(Image: A sculptural representation of Milarepa).
When Declan was about four months old, I took a rare evening to myself so I could attend a teaching by Khenpo Tsultrim Gyamtso Rinpoche. It was to be, I believed, a dharma talk for Buddhist novices like myself, replete with a tantalizing title about the “purity” of desire, stupidity and anger.
After the Rinpoche and his translator entered the room and took their place in front of the group, they compelled us to sing. We sang a verse about the purity and oneness of desire and forms, followed by the same verse, only this time about the purity and oneness of desire and feelings, then about desire and discriminations.
For the first five rounds or so, it felt novel and fun. I sat with friends who brought their weeks-old baby girl, singing along cheerfully, confident that this was an overture for an illuminating lecture. But as we kept on going past four to five, six and seven verses, my friends and I looked at each other, and at the list of 100-plus virtues, vices, senses, feelings, elements and emptinesses that we were marching through.
“We aren’t going to sing all of these are we?” One of us whispered. There were shrugs all around. I started to feel vaguely annoyed. I wondered if I had chosen to spend my precious evening alone for nothing more than an extended Buddhist version of “99 Bottles of Beer on the Wall”?
But as a few more verses came and went, I resigned myself to this fate. Singing these lines would have to be my lesson. Once I accepted that, I enjoyed it immensely, the way that I had found that breathing and accepting the requirement to be still often made breastfeeding a time for meditation, rather than a struggle.
Somewhere during those verses, I let go of some of the noise in my head. I let go of some of the new, protective anger that motherhood had brought me, and the unfamiliar fears. After more than an hour of singing 60-plus verses, I did get the dharma talk that I had hoped for.
Now, I’m no great scholar or practitioner of Buddhism. I started attending dharma talks at a local Kagyu temple soon after I got pregnant for completely selfish reasons – I wanted to find more ways to deal with stress in my daily life. I felt more vulnerable than ever before. And I especially wanted hope for the future in the face of a war I did not support and a president I did not support (who had just been tipped to reelection by my home state). In the sangha, I found some people seeking the same.

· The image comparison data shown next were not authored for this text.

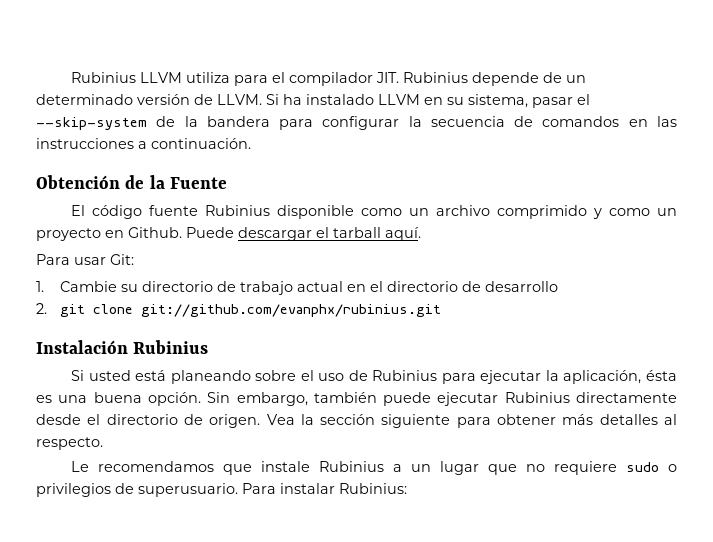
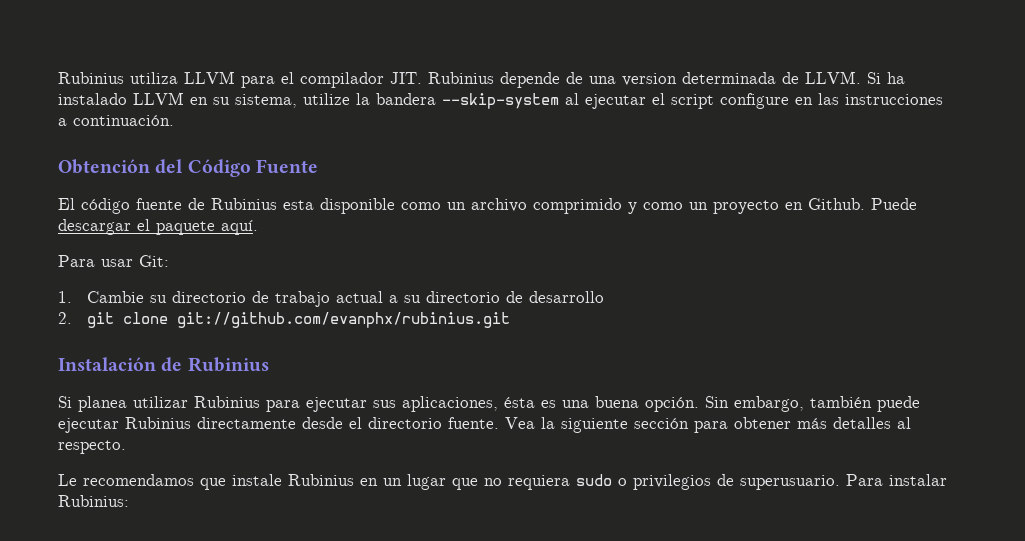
- Rubinius LLVM utiliza para el compilador JIT. Rubinius depende de un determinado versión de LLVM.
+ Rubinius utiliza LLVM para el compilador JIT. Rubinius depende de una version determinada de LLVM.
- Si ha instalado LLVM en su sistema, pasar el --skip-system de la bandera para configurar la secuencia de comandos en las instrucciones a continuación.
+ Si ha instalado LLVM en su sistema, utilize la bandera --skip-system al ejecutar el script configure en las instrucciones a continuación.
- Obtención de la Fuente
+ Obtención del Código Fuente
- El código fuente Rubinius disponible como un archivo comprimido y como un proyecto en Github.
+ El código fuente de Rubinius esta disponible como un archivo comprimido y como un proyecto en Github.
- Puede descargar el tarball aquí.
+ Puede descargar el paquete aquí.
- 1. Cambie su directorio de trabajo actual en el directorio de desarrollo
+ 1. Cambie su directorio de trabajo actual a su directorio de desarrollo
- Instalación Rubinius
+ Instalación de Rubinius
- Si usted está planeando sobre el uso de Rubinius para ejecutar la aplicación, ésta es una buena opción.
+ Si planea utilizar Rubinius para ejecutar sus aplicaciones, ésta es una buena opción.
- Sin embargo, también puede ejecutar Rubinius directamente desde el directorio de origen. Vea la sección siguiente para obtener más detalles al respecto.
+ Sin embargo, también puede ejecutar Rubinius directamente desde el directorio fuente. Vea la siguiente sección para obtener más detalles al respecto.
- Le recomendamos que instale Rubinius a un lugar que no requiere sudo o privilegios de superusuario.
+ Le recomendamos que instale Rubinius en un lugar que no requiera sudo o privilegios de superusuario.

Of that night of singing and the talk, what I remember learning best was that things like anger and stupidity can come through us in a neutral and benign way. It’s how we grab at or cling to them, the pentimento that we make of our experiences, that propels us to do hurtful things to ourselves or to others. And simply put, it’s a lot harder to cling to your past or your fears or your ego when you’re singing. (Or chanting prayers or mantras.)

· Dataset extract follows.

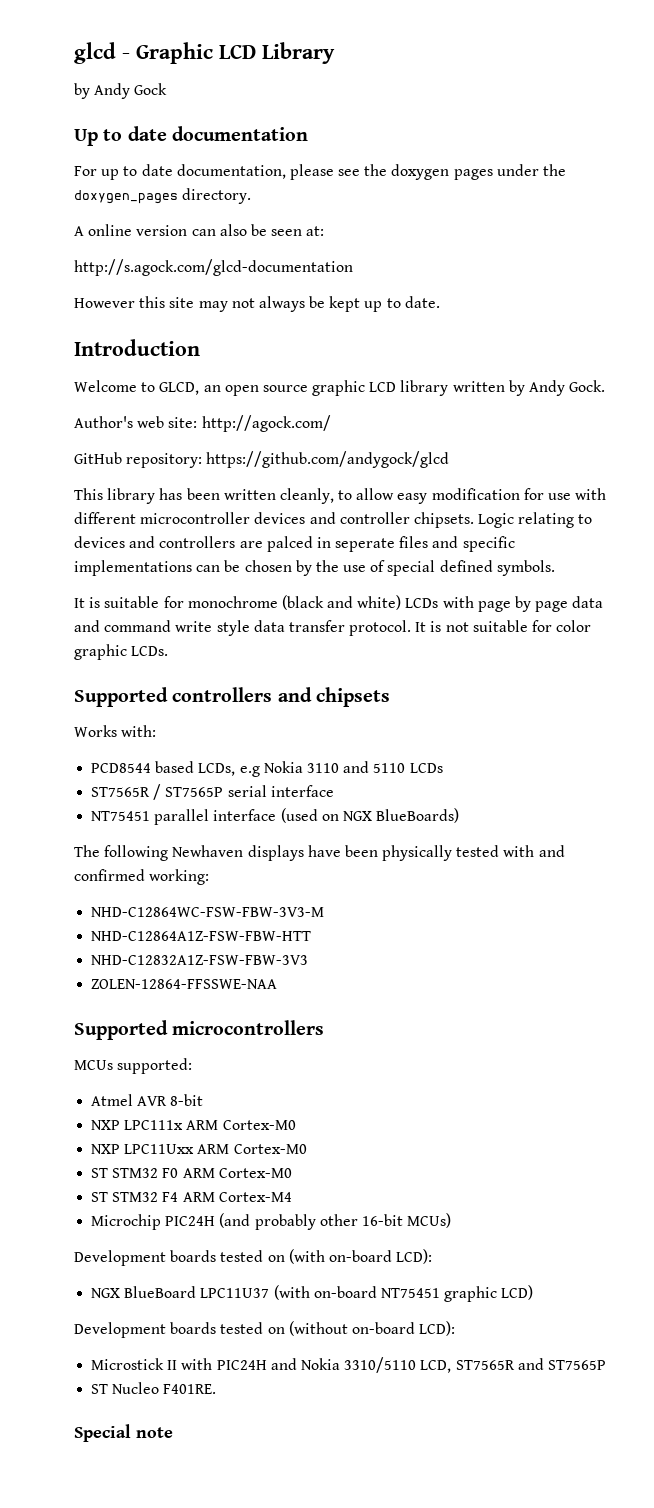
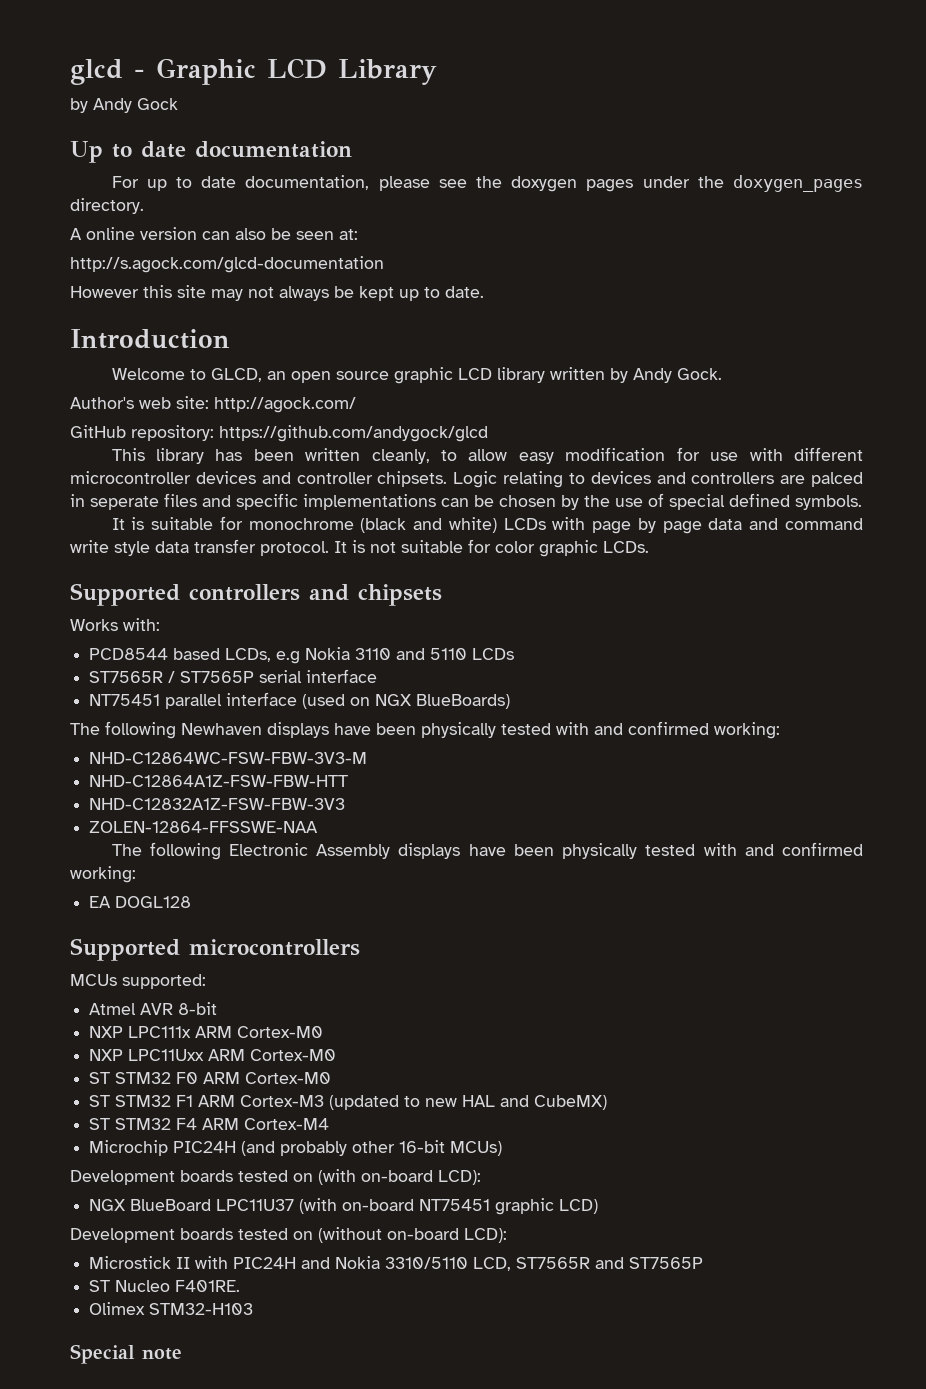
+ The following Electronic Assembly displays have been physically tested with and confirmed working:
+ EA DOGL128
+ ST STM32 F1 ARM Cortex-M3 (updated to new HAL and CubeMX)
+ Olimex STM32-H103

A little over a year beyond that night, Declan’s hunger for language became overwhelming. He went from saying a few words to learning the name of every color, shape, animal and household item in his proximity as quickly as he could. One of his favorite words was “space.” He would jump up and down and cheer “space, space, SPACE!” in front of various Star Trek series’ openings, marveling at the planets, asteroids and stars.
Wondering if his interest would extend to science as well as science fiction, we started saving space documentaries on our DVR. Declan would watch them, and pick out and modify lines from the narrative to repeat over and over while he played, ate breakfast, tackled the dog or took a bath. His earliest mantras included the ominous-sounding “galaxies fade away, all stars merge” (from “Unfolding Universe“) and “just the right speed, just the right angle!” (from “If We Had No Moon“). Others were simpler, like the one he has most frequently yelled up the stairs at me while I try to get work done: “Saturn has rings, MOMMAY!”
There is such joy on his face when he says these things – an abandon in his mastery of language, in his strange desire to process the workings of the universe. And because of the vastness and mystery of his favorite subject, his mantras have a special depth and gravity (pun intended). Now that he’s a full sentences kind of guy, he still has a remarkable skill for picking up on soothing concepts, many of which still have to do with space. He also finds them in other places, like the latest wisdom from Blue’s Clues: “Stop. Breathe. Think.” A reminder he’s offered me three times today.
I’m still not very good at managing stress, and I am probably not any closer to being able to let anger and stupidity announce themselves without climbing on for the ride. But Declan’s mantras, like that night of singing, are often the things that remind me that forgetting myself and being in the moment are possible.
This is my 200th post!
What a lovely, lovely story.
Very cool! I’m glad I know where it came from.
It’s so true our children teach us more than we teach them.
Ah, I’m glad I read this. I have wondered why and how the space theme of yours came about. And the “extended Buddhist version of “99 Bottles of Beer on the Wall”” cracked me up. What a fitting description!